Pafos gave him something Southampton and Trabzonspor did not: competitive continuity. Dinamo are betting that continuity is more predictive than the broken middle of his career path.
Kovačević Gets a Specific Tool
Dinamo’s Kovačević appointment note described a coach who wants fast, attractive football. Oršić fits that language only if the role is precise. Asking him to reprise every sprint from 2021 would be lazy squad planning. Asking him for two jobs at once makes more sense.
- Wide isolation, where he can receive on the left and attack the gap between fullback and center back.

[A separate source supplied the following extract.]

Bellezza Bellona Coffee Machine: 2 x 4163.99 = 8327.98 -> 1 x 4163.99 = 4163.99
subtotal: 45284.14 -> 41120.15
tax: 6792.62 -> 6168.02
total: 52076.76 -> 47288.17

- Second-post timing, especially when Dinamo’s right side draws the block across and leaves the far channel open.
- Dead-ball pressure, because his striking technique forces defenders to protect zones they would rather ignore.

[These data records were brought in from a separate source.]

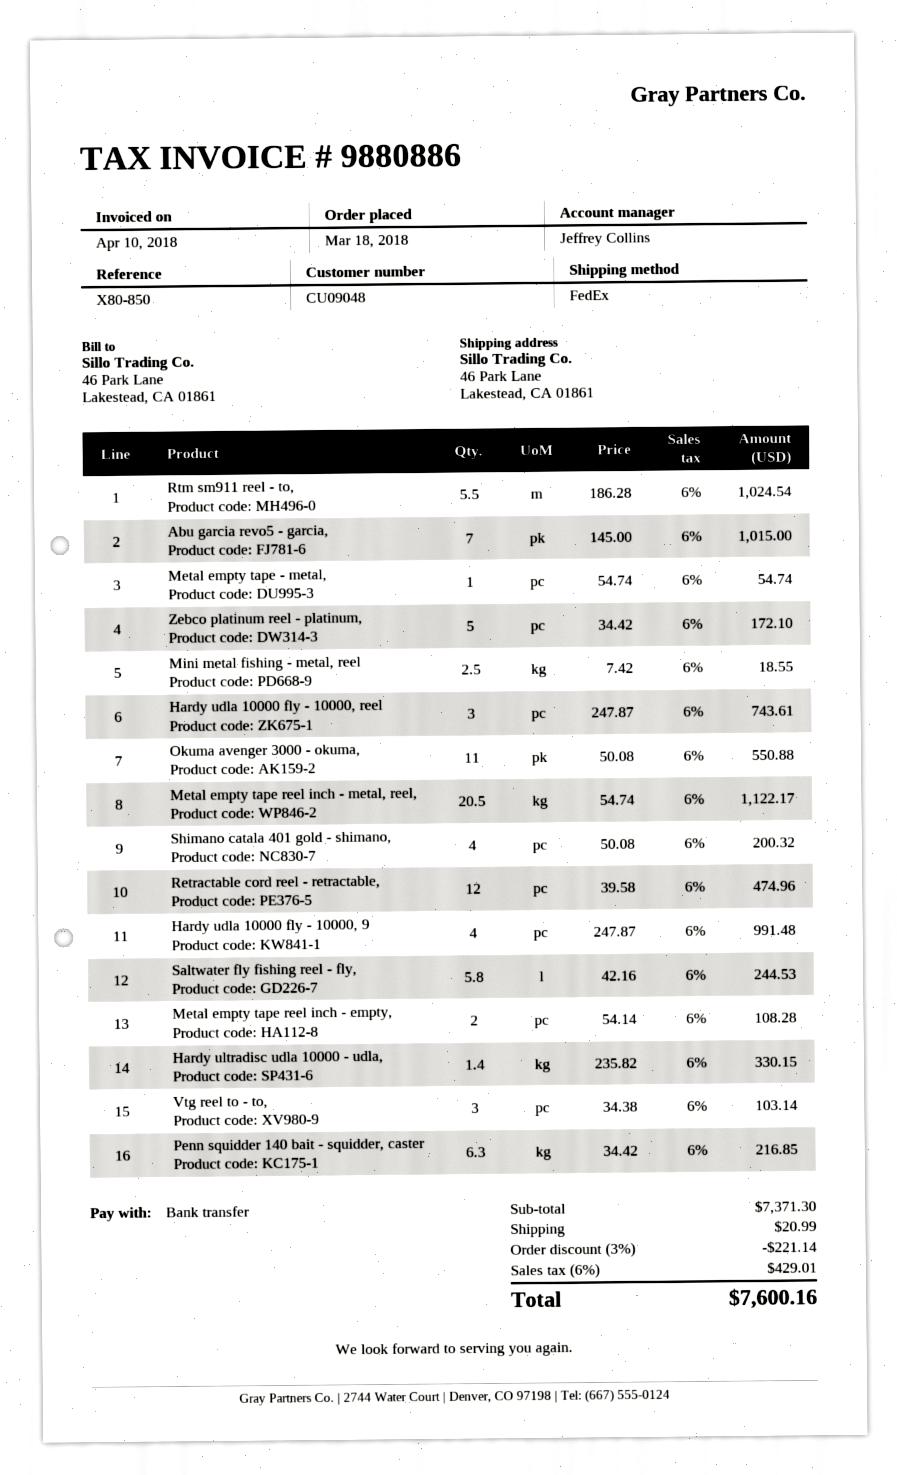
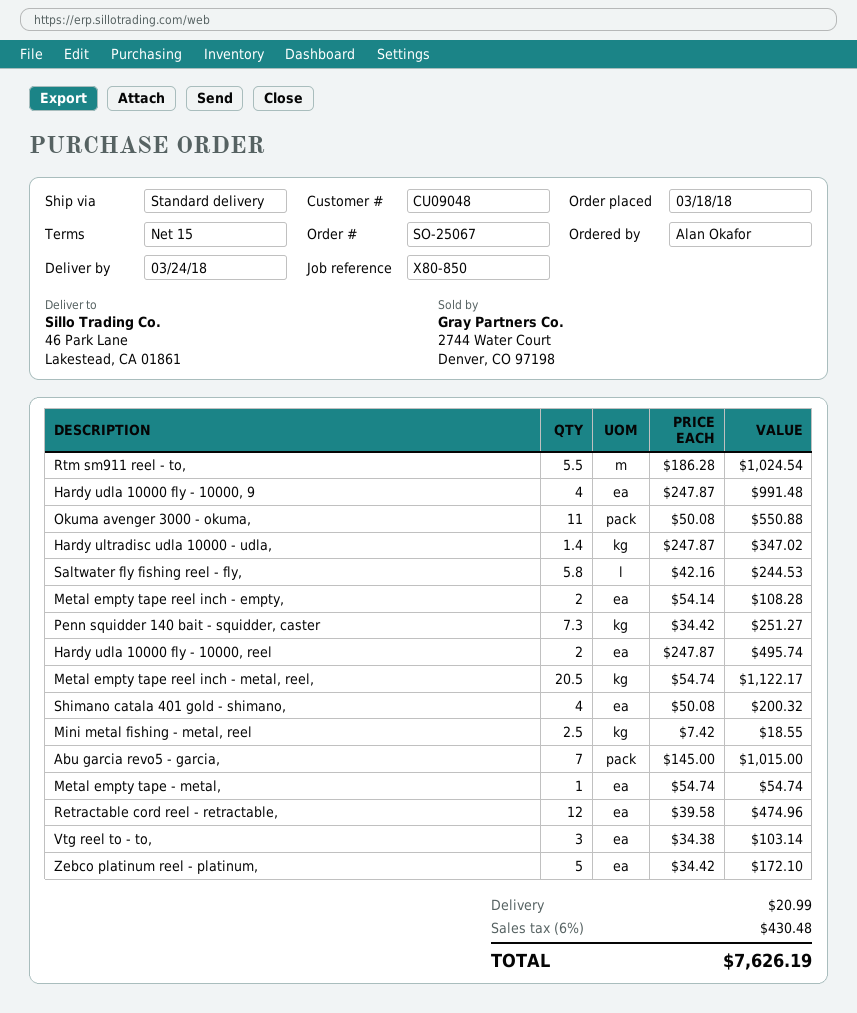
shipping method: FedEx -> standard
Hardy udla 10000 fly - 10000, reel: 3 x 247.87 = 743.61 -> 2 x 247.87 = 495.74
Hardy ultradisc udla 10000 - udla,: 1.4 x 235.82 = 330.15 -> 1.4 x 247.87 = 347.02
Penn squidder 140 bait - squidder, caster: 6.3 x 34.42 = 216.85 -> 7.3 x 34.42 = 251.27
discount: 3% = 221.14 -> none
tax: 6% = 429.01 -> 6% = 430.48
total: 7600.16 -> 7626.19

- Late-match gravity, the simple fact that opponents remember what he has done in Europe and may defend the name before they defend the action.
The last point is not sentimental fluff. Reputation affects behavior. A defender who steps out half a second early to block Oršić’s right foot can open a passing lane. A goalkeeper who cheats toward the far corner can be beaten near-post. These are small edges, but Dinamo’s European history with him is built from small edges turning into large scoreboards.
The dressing-room value is separate. Young attackers can watch how he prepares his body angle before the ball arrives, how early he scans the far post, how quickly he sets his plant foot. Those habits survive longer than raw pace.
The Fan Return Still Needs a Football Role
The danger is obvious. A returning favorite can become a weekly referendum, especially at a club where the stands remember the best version in impossible detail. Every heavy touch will be measured against Tottenham. Every missed curler will be compared with Chelsea. That is the tax attached to a shirt that already has a mythology.
Dinamo can lower that tax by treating him as a specialist before treating him as a symbol. The club does not need every attack to bend around him. It needs him healthy enough for European qualifiers, derby stretches and the matches where one clean shot from the left edge of the box is worth more than 70 harmless touches.
For Oršić, the second chapter offers a cleaner question than his time abroad. No one in Zagreb needs convincing that he belongs. He has to show what version of belonging remains after the knee injury, the interrupted Premier League stay and the Pafos repair job.
If the first burst is still there, the No 99 shirt becomes a solution on European nights. If it has faded, the same number turns into a reminder of a standard Dinamo have to replace.